Dit leidt ertoe dat klaagster niet ontvankelijk in haar klachten moet worden verklaard, zodat als volgt zal worden beslist.
De Kamer verklaart klaagster niet ontvankelijk in haar klachten.
Gewezen te Utrecht door mr. H.A.M. Pinckaers, plv. voorzitter, mr. E.J.M. Kerpen, mr. G.H. Beens, mr. P. Krepel, mr. R.J.M. van den Heuvel, bijgestaan door mr.

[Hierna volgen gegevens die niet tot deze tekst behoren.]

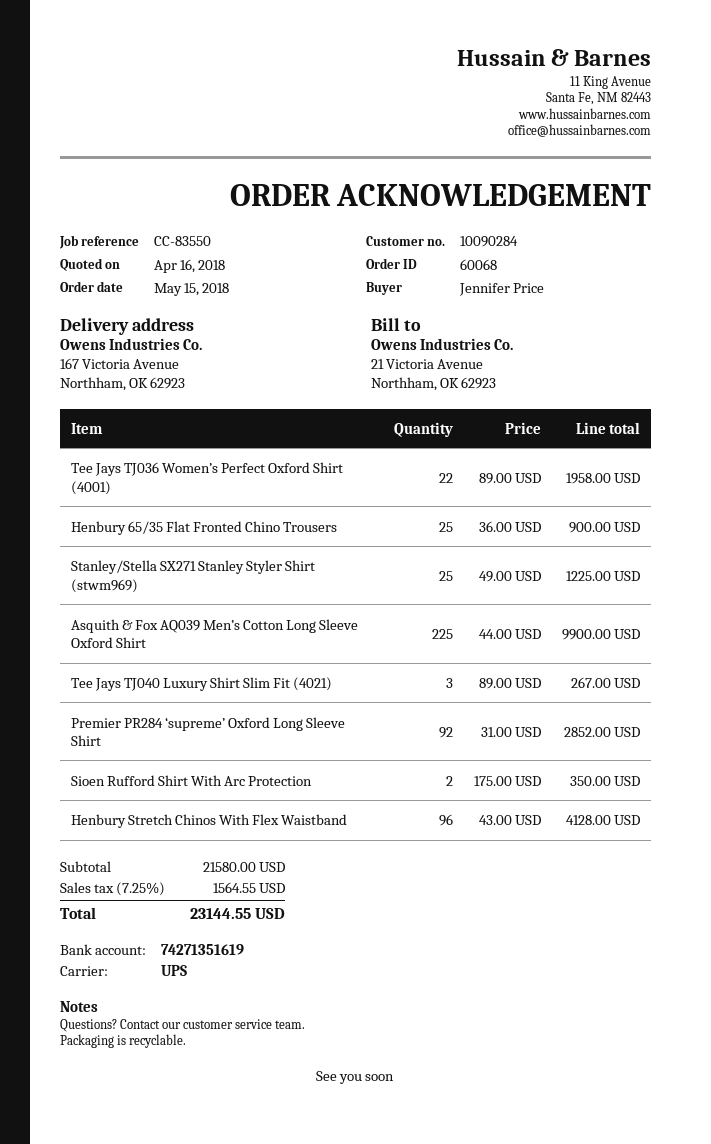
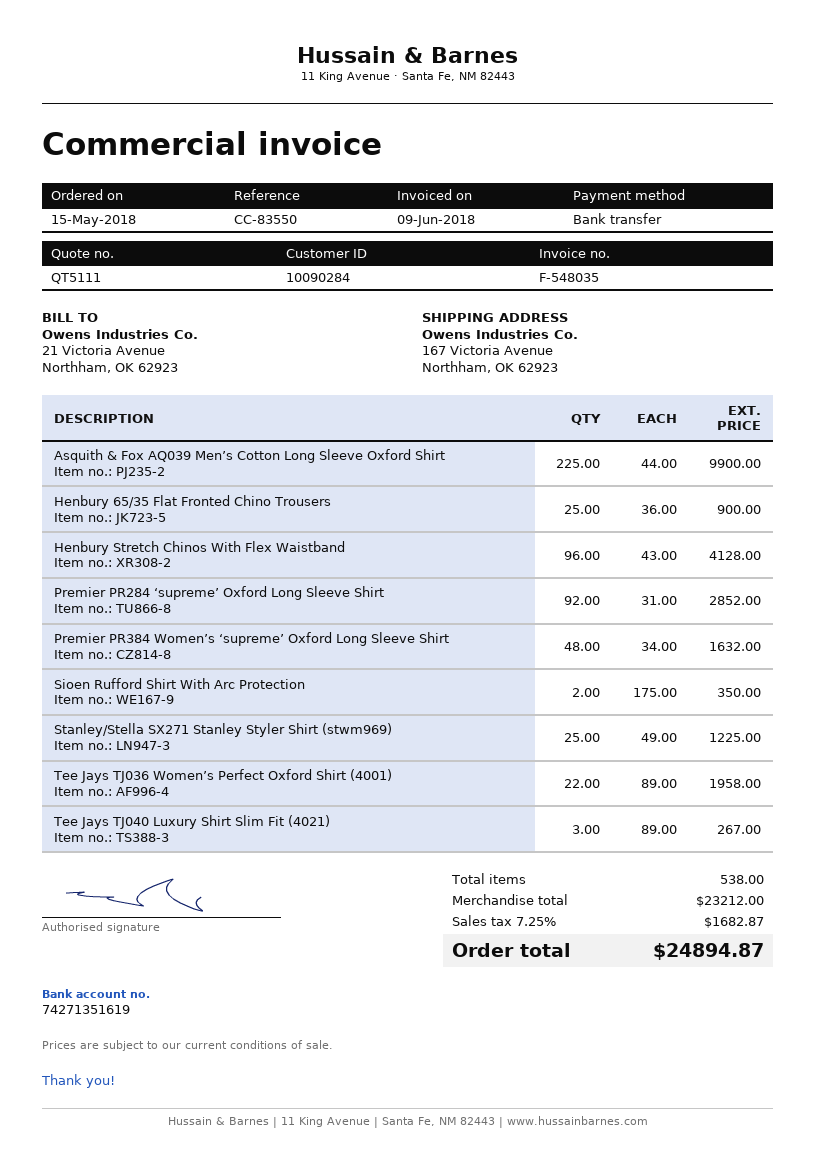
Premier PR384 Women’s ‘supreme’ Oxford Long Sleeve Shirt: none -> 48 x 34.00 = 1632.00
subtotal: 21580.00 -> 23212.00
tax: 7.25% = 1564.55 -> 7.25% = 1682.87
total: 23144.55 -> 24894.87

L. Heij, secretaris, en uitgesproken op 9 december 2009 door de plv. voorzitter voornoemd in tegenwoordigheid van de secretaris.
De secretaris De plv. voorziter.
Tegen deze beslissing kan binnen dertig dagen na de verzenddatum daarvan hoger beroep worden ingesteld bij het Gerechtshof te Amsterdam, Civiele Griffie, Postbus 1312, 1000 BH Amsterdam.